Regulating Social Finance: Can Social Stock Exchanges Meet the Challenge?
University of Pennsylvania Journal of International Law, Vol. 37, No. 1, 2015
Rutgers School of Law Research Paper No. 151
90 Pages Posted: 8 Mar 2015 Last revised: 13 Dec 2016
Date Written: November 6, 2015
Abstract
Social finance is fast becoming a mainstream source of funding for goods and services that target poor people across the globe. With social finance, impact investors put their capital behind enterprises that profitably cater to underserved populations by expanding access to critical goods and services, such as healthcare, affordable housing, credit, and quality employment. Social finance is hybrid in that it is driven by both social and commercial imperatives: Impact investors and social businesses want to generate financial returns alongside a positive social impact.

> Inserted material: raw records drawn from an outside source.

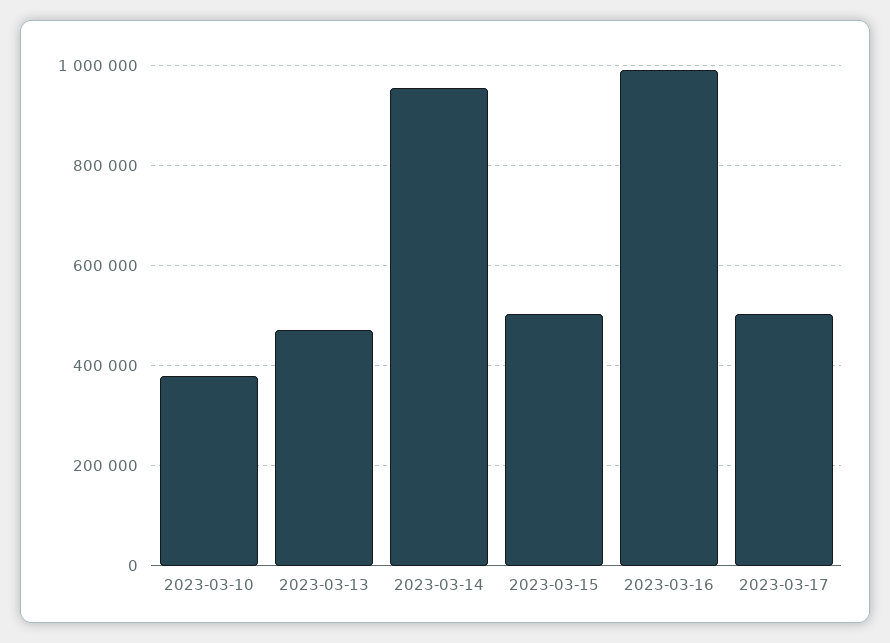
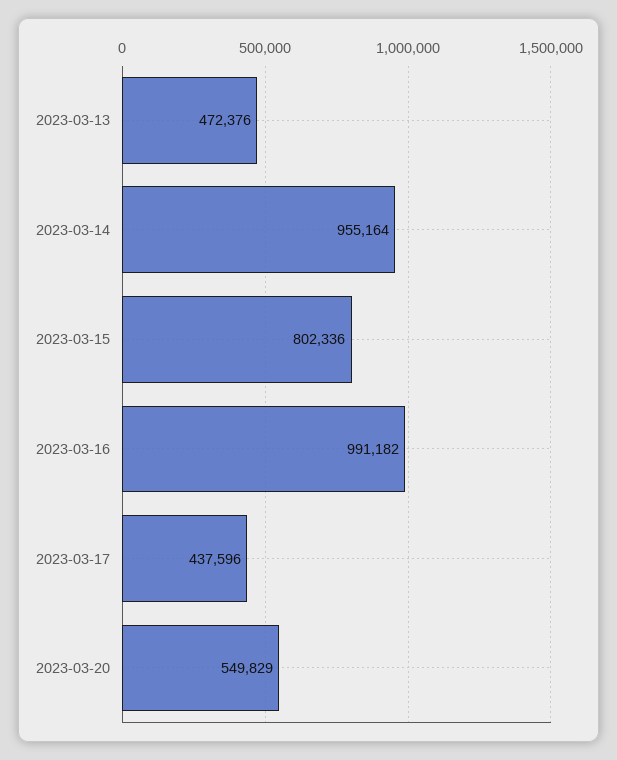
2023-03-10: 380000 -> none
2023-03-15: 500000 -> 802336
2023-03-17: 500000 -> 437596
2023-03-20: none -> 549829

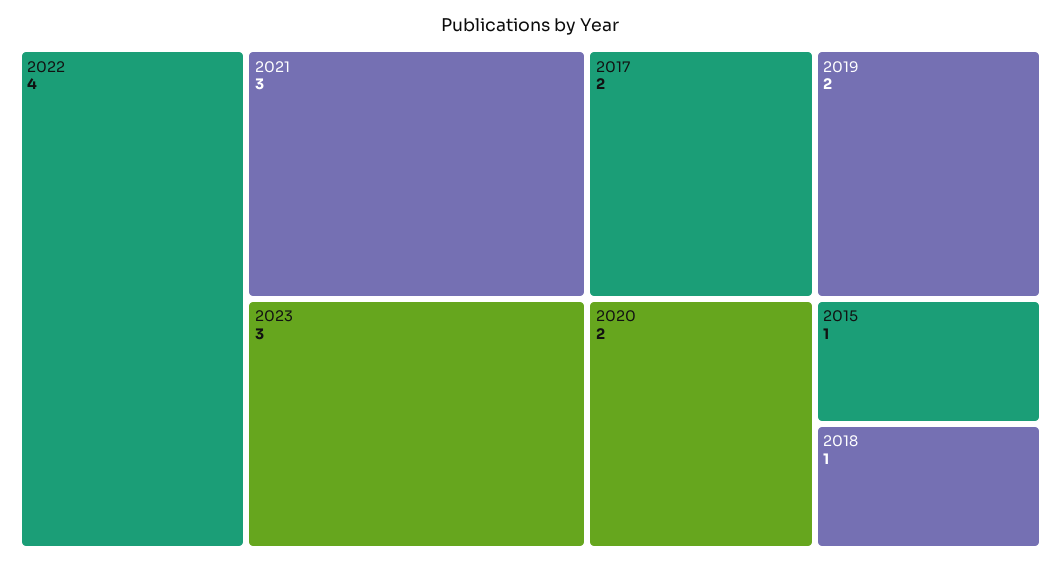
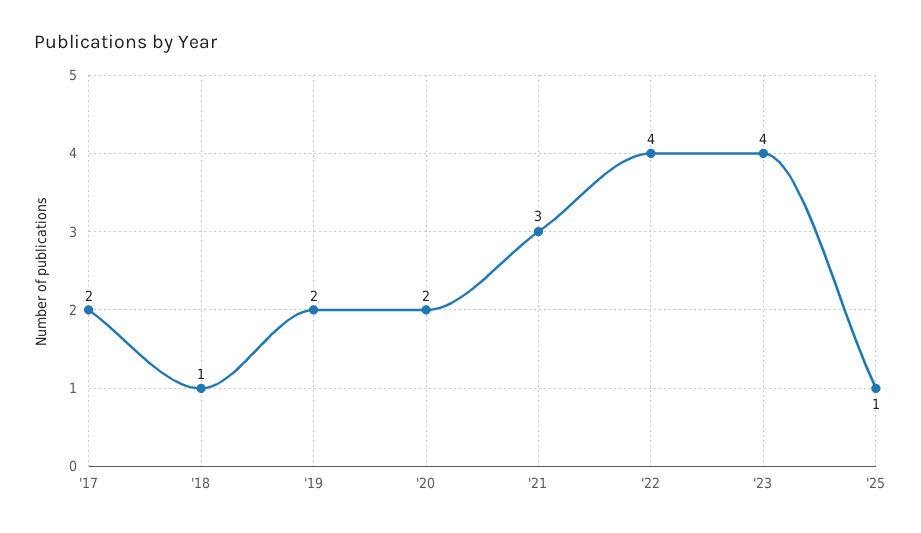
2023: 3 -> 4
2015: 1 -> none
'25: none -> 1

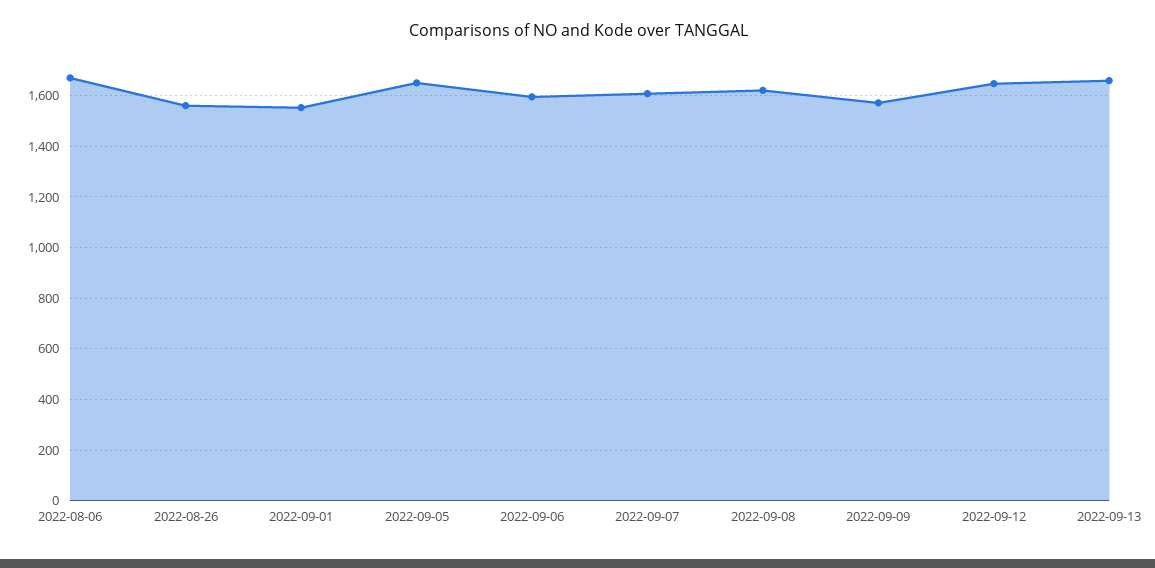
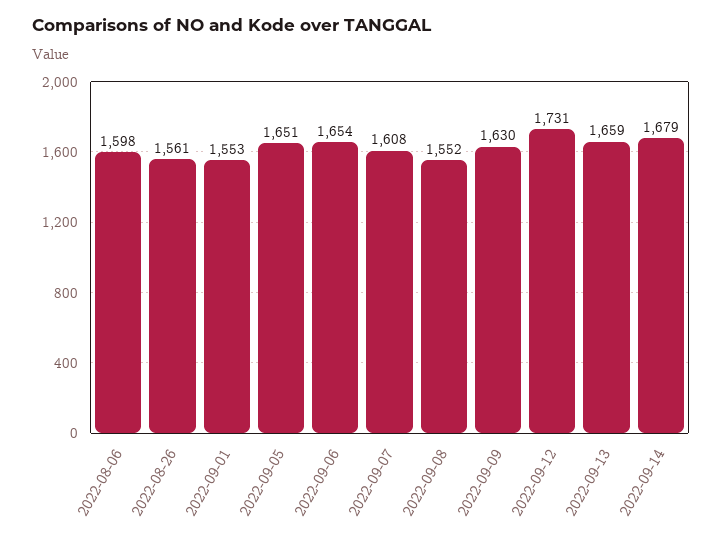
2022-08-06: 1675 -> 1598
2022-09-06: 1600 -> 1654
2022-09-08: 1625 -> 1552
2022-09-09: 1575 -> 1630
2022-09-12: 1650 -> 1731
2022-09-14: none -> 1679

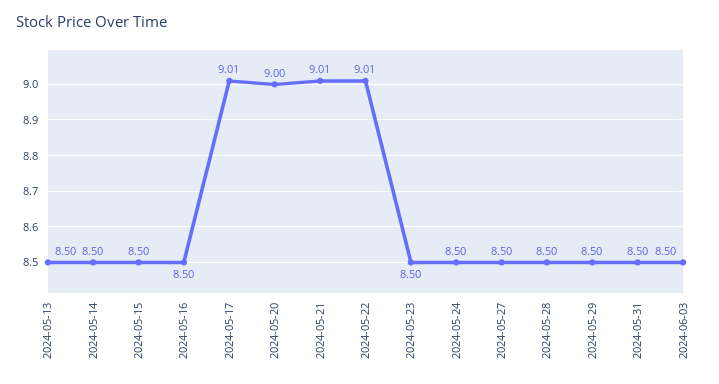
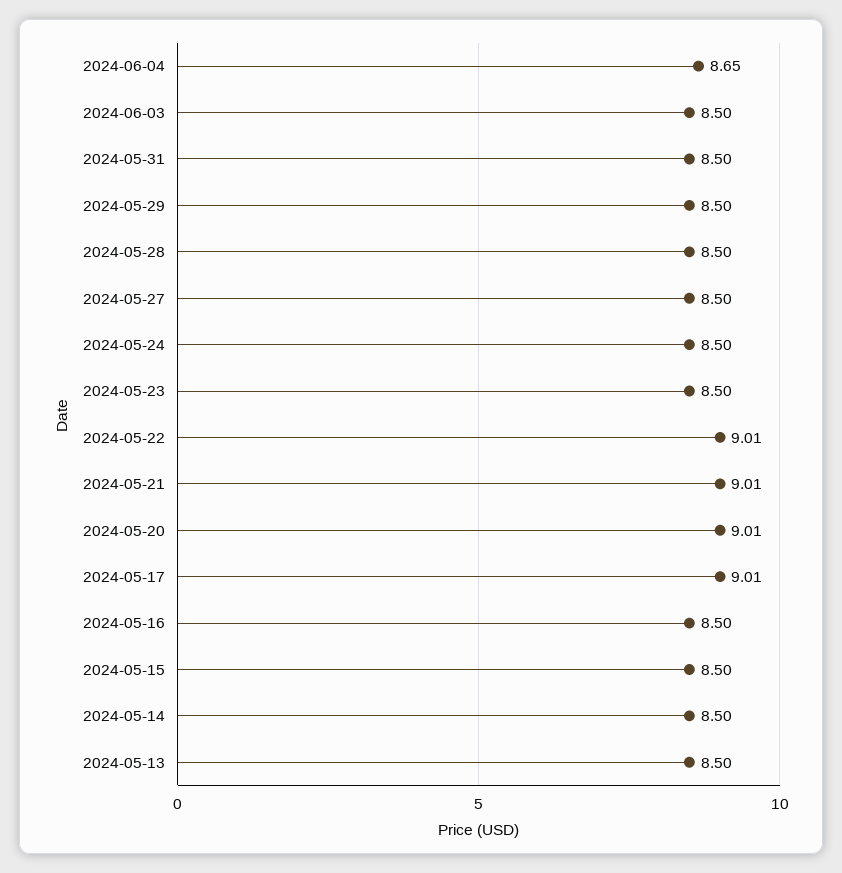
2024-05-20: 9 -> 9.01
2024-06-04: none -> 8.65

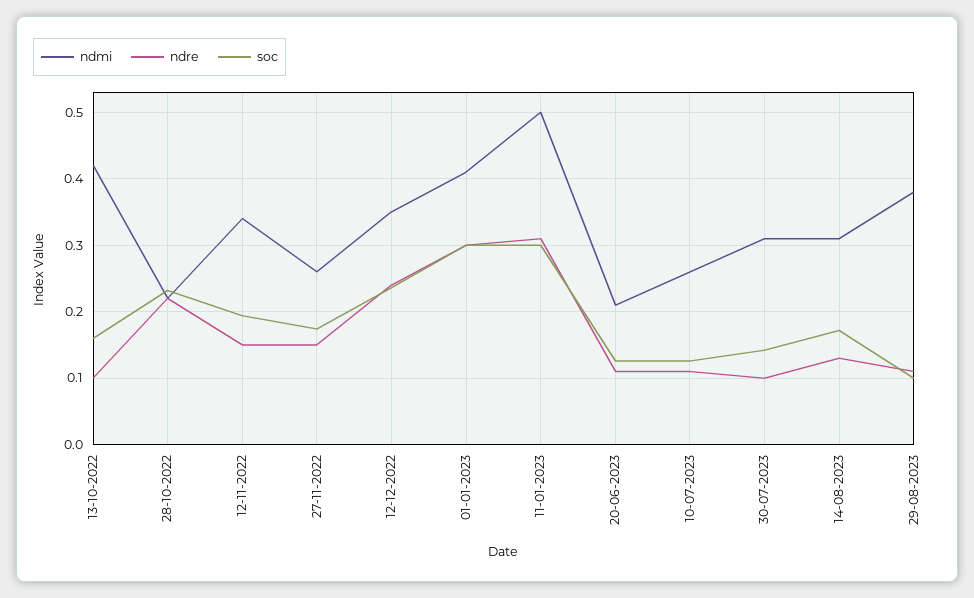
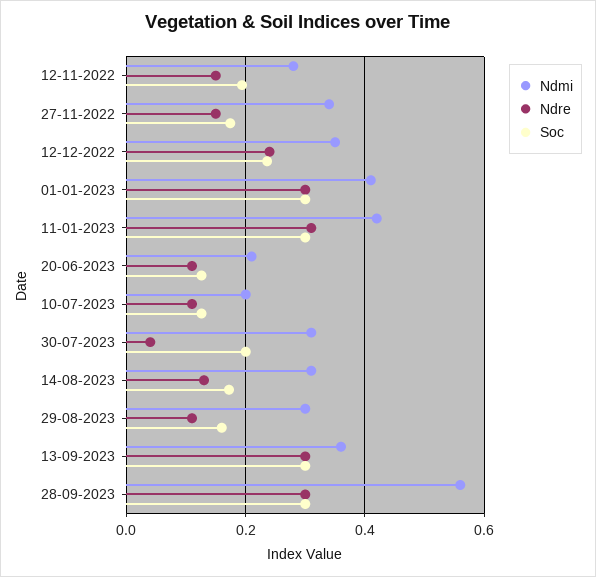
ndmi, 13-10-2022: 0.42 -> none
ndre, 13-10-2022: 0.1 -> none
soc, 13-10-2022: 0.16 -> none
ndmi, 28-10-2022: 0.22 -> none
ndre, 28-10-2022: 0.22 -> none
soc, 28-10-2022: 0.23 -> none
ndmi, 12-11-2022: 0.34 -> 0.28
ndmi, 27-11-2022: 0.26 -> 0.34
ndmi, 11-01-2023: 0.5 -> 0.42
ndmi, 10-07-2023: 0.26 -> 0.2
ndre, 30-07-2023: 0.1 -> 0.04
soc, 30-07-2023: 0.14 -> 0.2
ndmi, 29-08-2023: 0.38 -> 0.3
soc, 29-08-2023: 0.1 -> 0.16
ndmi, 13-09-2023: none -> 0.36
ndre, 13-09-2023: none -> 0.3
soc, 13-09-2023: none -> 0.3
ndmi, 28-09-2023: none -> 0.56
ndre, 28-09-2023: none -> 0.3
soc, 28-09-2023: none -> 0.3

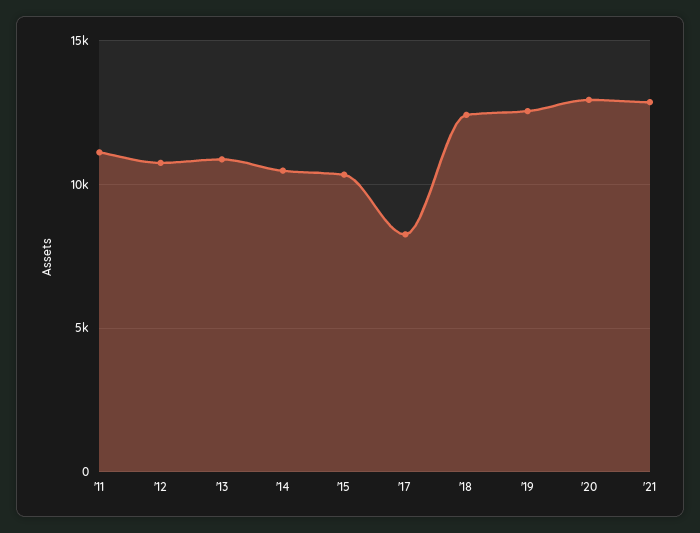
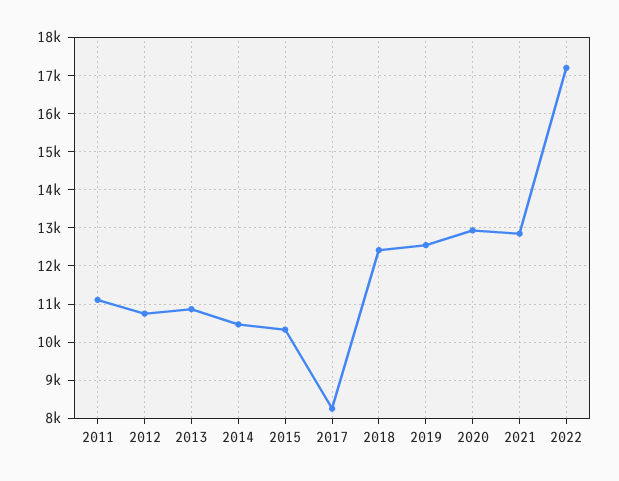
2022: none -> 17200

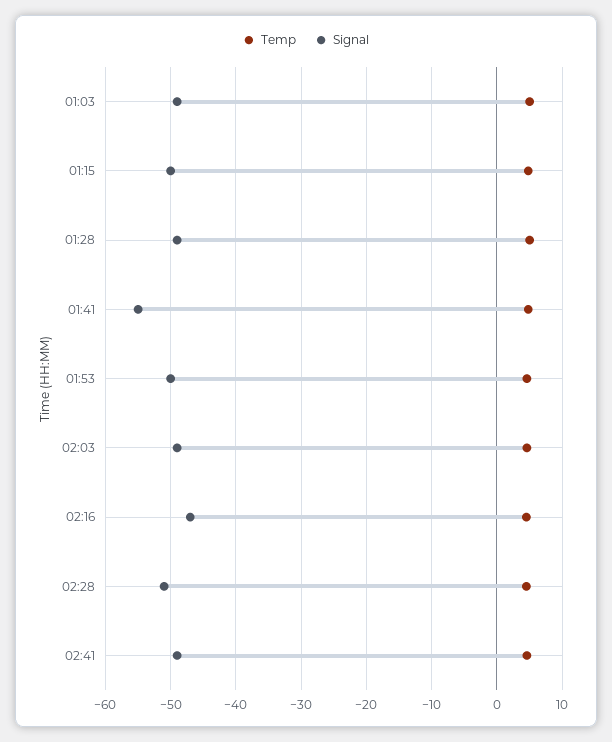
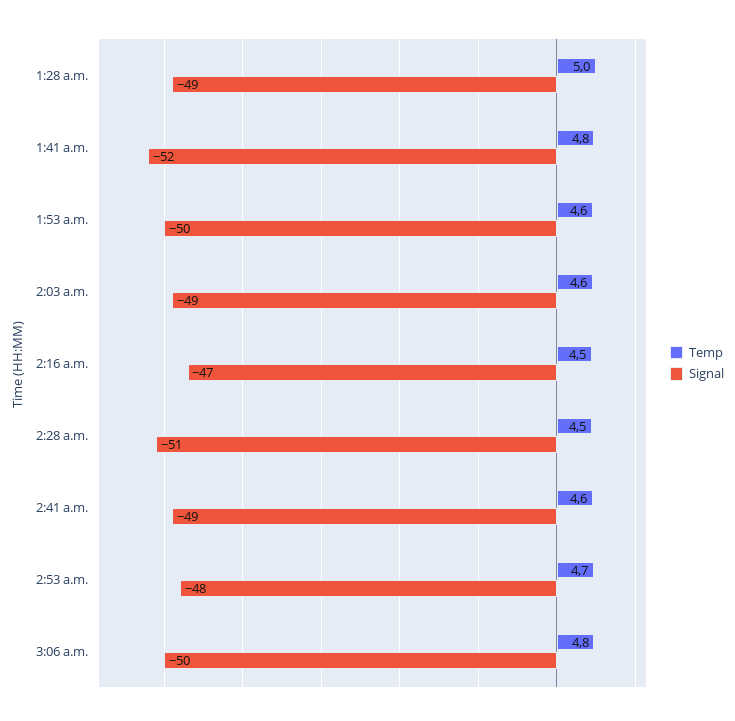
Temp, 01:03: 5 -> none
Signal, 01:03: -49 -> none
Temp, 01:15: 5 -> none
Signal, 01:15: -50 -> none
Signal, 01:41: -55 -> -52
Temp, 2:53 a.m.: none -> 4.7
Signal, 2:53 a.m.: none -> -48
Temp, 3:06 a.m.: none -> 4.8
Signal, 3:06 a.m.: none -> -50

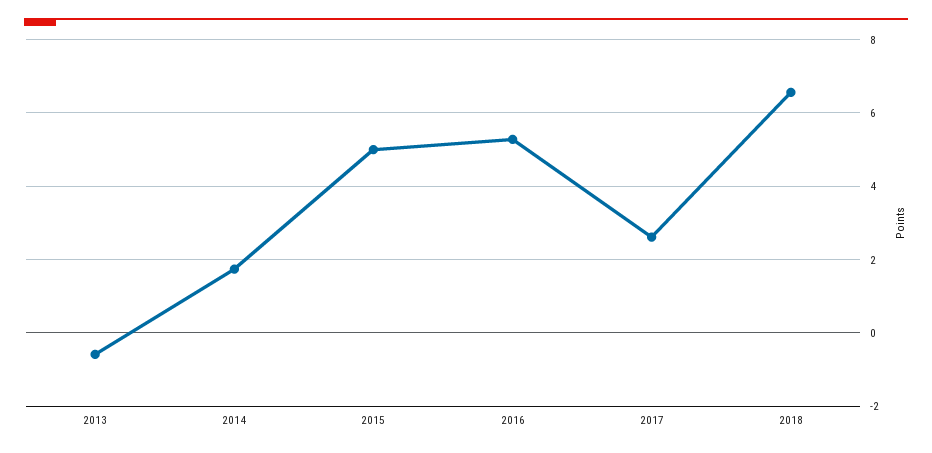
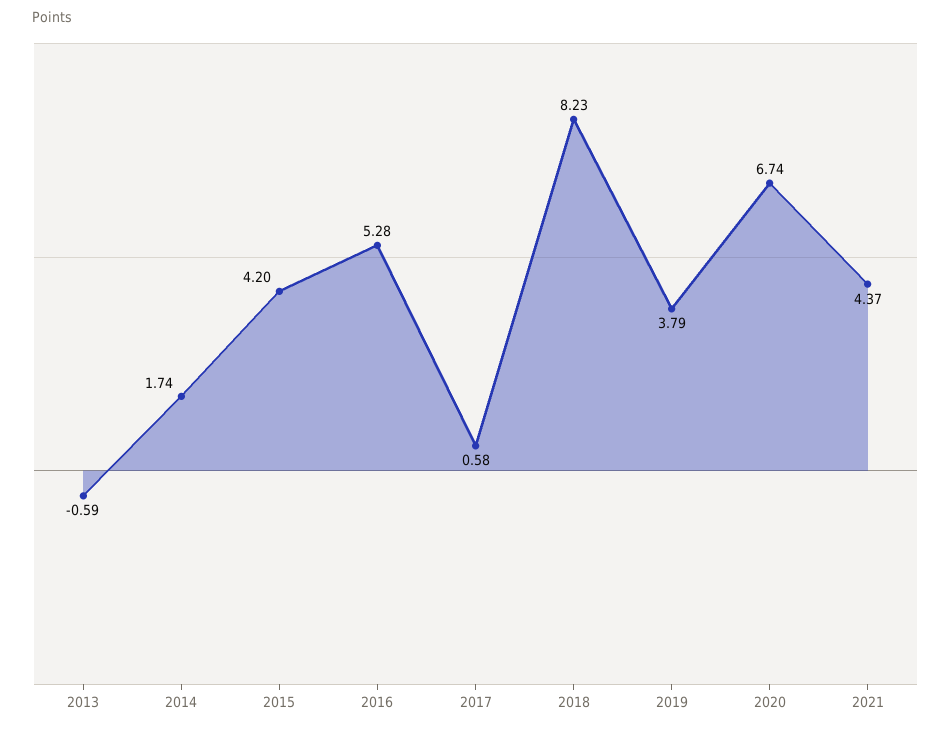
2015: 5 -> 4.2
2017: 2.6 -> 0.58
2018: 6.6 -> 8.23
2019: none -> 3.79
2020: none -> 6.74
2021: none -> 4.37

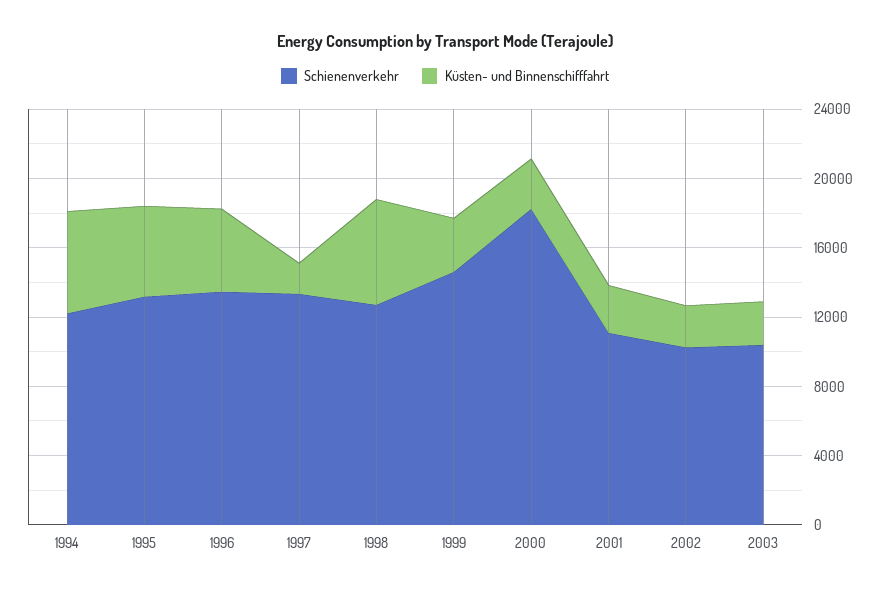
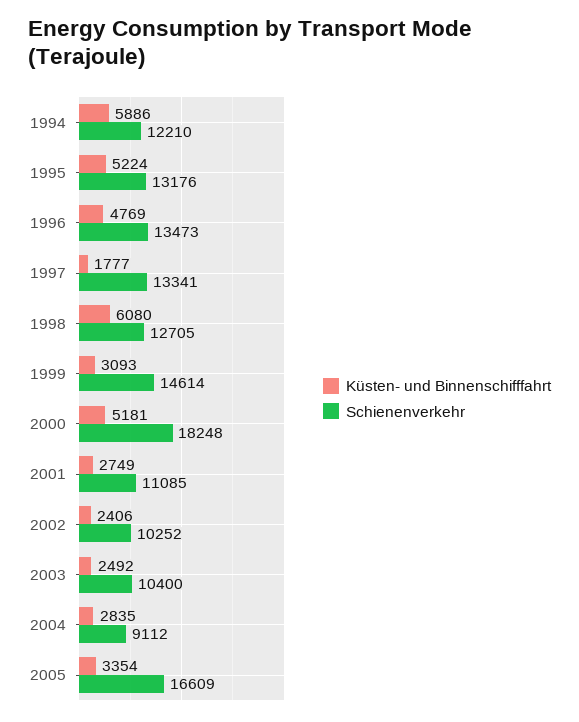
Küsten- und Binnenschifffahrt, 2000: 3000 -> 5181
Küsten- und Binnenschifffahrt, 2004: none -> 2835
Schienenverkehr, 2004: none -> 9112
Küsten- und Binnenschifffahrt, 2005: none -> 3354
Schienenverkehr, 2005: none -> 16609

While hybridity creates pathways for changing the role of business in society, it also creates openings for explosive conflicts of interest that can harm the very people whose lives are supposed to be improved. This article argues that social-financial hybridity presents a pressing regulatory challenge that must be addressed. It evaluates the potential for three newly established Social Stock Exchanges (SSEs) — platforms designed to connect investors with social businesses in need of capital — to bridge this regulatory gap. Treating SSEs as transnational rulemaking laboratories for social finance, this study reveals how current regulatory frameworks fall short of filling the hybridity cracks through which beneficiaries can slip and recommends measures for correcting this deficit.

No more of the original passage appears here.